I've been impatient ever since I can remember. In fact, I was a premature baby, so perhaps it goes back further than I can remember. You don't have to tell me that becoming a writer and wanting to be published wasn't the most logical or sensible career choice!
I seemed to spend so long at my writing apprenticeship, frustrated at my inability to make the scenes on the page match the pictures in my head. Then there was a point about three years in where I realised that barrier had been lifted, but by then I was having to learn a whole bunch of stuff about characterisation and scene structure and narrative blah blah blah. After that, the book still couldn't be published because there was editing and submissions and the whole dizzying world of agents and editors to navigate.
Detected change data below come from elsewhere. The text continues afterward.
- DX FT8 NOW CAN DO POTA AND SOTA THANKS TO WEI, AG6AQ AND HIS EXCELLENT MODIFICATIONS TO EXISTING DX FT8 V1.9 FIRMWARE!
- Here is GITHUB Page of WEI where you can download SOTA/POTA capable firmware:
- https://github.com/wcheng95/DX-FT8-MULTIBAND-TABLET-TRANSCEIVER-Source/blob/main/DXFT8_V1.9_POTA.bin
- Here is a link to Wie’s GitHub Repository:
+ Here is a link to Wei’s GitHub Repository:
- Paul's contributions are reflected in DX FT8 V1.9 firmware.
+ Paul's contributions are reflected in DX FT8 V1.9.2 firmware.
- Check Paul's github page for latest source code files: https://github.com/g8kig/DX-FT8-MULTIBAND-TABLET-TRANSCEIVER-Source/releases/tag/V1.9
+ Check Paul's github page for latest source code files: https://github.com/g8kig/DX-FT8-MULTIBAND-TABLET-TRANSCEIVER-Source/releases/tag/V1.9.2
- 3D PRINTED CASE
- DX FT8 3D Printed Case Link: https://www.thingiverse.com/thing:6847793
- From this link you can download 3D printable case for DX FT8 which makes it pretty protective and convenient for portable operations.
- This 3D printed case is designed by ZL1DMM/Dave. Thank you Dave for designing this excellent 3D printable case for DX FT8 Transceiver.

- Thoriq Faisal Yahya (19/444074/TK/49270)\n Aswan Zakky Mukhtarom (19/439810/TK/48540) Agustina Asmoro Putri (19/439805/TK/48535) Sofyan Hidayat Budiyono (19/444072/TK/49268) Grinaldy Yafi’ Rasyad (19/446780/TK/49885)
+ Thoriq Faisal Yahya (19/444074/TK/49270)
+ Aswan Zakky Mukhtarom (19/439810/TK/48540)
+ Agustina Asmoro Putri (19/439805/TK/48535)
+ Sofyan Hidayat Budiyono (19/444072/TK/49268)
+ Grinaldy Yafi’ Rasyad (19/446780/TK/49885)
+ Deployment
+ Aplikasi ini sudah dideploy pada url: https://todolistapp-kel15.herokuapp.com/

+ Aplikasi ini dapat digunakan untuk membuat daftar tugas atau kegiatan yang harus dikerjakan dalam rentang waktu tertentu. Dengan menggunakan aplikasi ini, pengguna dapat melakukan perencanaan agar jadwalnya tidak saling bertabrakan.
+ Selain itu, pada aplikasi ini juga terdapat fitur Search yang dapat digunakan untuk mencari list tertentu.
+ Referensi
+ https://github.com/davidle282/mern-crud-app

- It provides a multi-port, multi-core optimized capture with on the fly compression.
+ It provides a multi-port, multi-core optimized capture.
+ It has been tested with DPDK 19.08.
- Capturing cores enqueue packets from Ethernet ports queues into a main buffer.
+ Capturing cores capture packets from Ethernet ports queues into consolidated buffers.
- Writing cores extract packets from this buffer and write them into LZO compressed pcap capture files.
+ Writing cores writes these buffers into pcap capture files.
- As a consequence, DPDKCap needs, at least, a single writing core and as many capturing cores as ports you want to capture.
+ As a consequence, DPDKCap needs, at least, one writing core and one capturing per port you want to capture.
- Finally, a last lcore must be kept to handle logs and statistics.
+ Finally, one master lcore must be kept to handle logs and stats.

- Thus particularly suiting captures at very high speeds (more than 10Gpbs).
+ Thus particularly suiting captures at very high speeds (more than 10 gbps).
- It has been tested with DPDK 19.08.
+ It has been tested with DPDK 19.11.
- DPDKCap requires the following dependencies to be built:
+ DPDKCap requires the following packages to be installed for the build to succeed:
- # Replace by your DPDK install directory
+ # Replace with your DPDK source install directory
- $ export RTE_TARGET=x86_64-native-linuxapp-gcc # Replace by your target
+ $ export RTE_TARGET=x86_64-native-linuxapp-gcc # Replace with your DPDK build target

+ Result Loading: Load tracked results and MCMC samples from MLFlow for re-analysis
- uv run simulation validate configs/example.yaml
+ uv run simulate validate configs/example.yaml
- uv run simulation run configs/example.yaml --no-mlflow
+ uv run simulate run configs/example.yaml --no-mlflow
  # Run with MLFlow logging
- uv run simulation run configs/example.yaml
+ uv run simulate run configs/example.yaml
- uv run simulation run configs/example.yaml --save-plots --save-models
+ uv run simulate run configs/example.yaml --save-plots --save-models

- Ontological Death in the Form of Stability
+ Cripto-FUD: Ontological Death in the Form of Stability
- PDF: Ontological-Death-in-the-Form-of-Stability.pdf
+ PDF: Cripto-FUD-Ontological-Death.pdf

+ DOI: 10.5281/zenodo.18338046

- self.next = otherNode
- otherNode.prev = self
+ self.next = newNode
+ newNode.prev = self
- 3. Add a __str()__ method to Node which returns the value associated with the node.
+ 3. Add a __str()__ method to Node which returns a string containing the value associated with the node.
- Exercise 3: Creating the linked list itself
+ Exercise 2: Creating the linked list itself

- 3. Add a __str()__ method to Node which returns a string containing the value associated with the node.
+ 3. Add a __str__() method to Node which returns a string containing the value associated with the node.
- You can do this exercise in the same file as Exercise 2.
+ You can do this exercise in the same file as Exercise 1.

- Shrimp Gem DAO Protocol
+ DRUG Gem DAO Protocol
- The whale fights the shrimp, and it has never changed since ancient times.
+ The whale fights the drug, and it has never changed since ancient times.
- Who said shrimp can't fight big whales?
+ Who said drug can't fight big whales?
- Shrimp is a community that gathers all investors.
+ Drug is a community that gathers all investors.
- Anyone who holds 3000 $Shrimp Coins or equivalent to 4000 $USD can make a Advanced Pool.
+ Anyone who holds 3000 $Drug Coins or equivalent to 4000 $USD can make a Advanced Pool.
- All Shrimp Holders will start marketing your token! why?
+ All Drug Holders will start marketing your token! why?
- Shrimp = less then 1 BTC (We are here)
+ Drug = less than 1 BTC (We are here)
Rather than see the waiting as an inevitable part of the process, I fought against it, using that frustration like the bit of grit inside an oyster's shell.
So when things started to happen for me in publishing, I knew I would have to move quickly to convince everyone that I was up to the job. I spent pretty much all of last year writing to tight deadlines, and I hit every one of them - even when it would have been much easier for me to quit. I don't mean to brag here, but I feel proud of that achievement, proud that I could impose some organisation on my otherwise scatty brain.
Yet here I am in early 2011 and suddenly I have time to breathe, to feel my way into the first draft of a book rather than bulldoze through it. The change in work patterns is jarring, sending doubts spiralling around my head. Am I blocked? Is this the right way to do it? How can I achieve anything without that familiar urgency? Worse is the fact that all around me people are rushing - writing one, two, four thousand words in a single day. And yet I'm still creeping along, like an eighty-year-old in the slow lane of the motorway. All I have right now is this one new book, this one thing I'm committing all of my creative energies to. What if it's rubbish or totally uncommercial? I'm not someone like Jonathan Franzen, secure in the confidence of already having written a multi-million bestseller.
For all of this anxiety, there is something marvellous about writing gradually - it forces me to be good. I can't possibly commit to a half-baked idea in the hope of catching the zeitgeist, I have to come up with something remarkable. And right now, with the market for debut authors so very tough, I don't think that's such a bad way of going about things.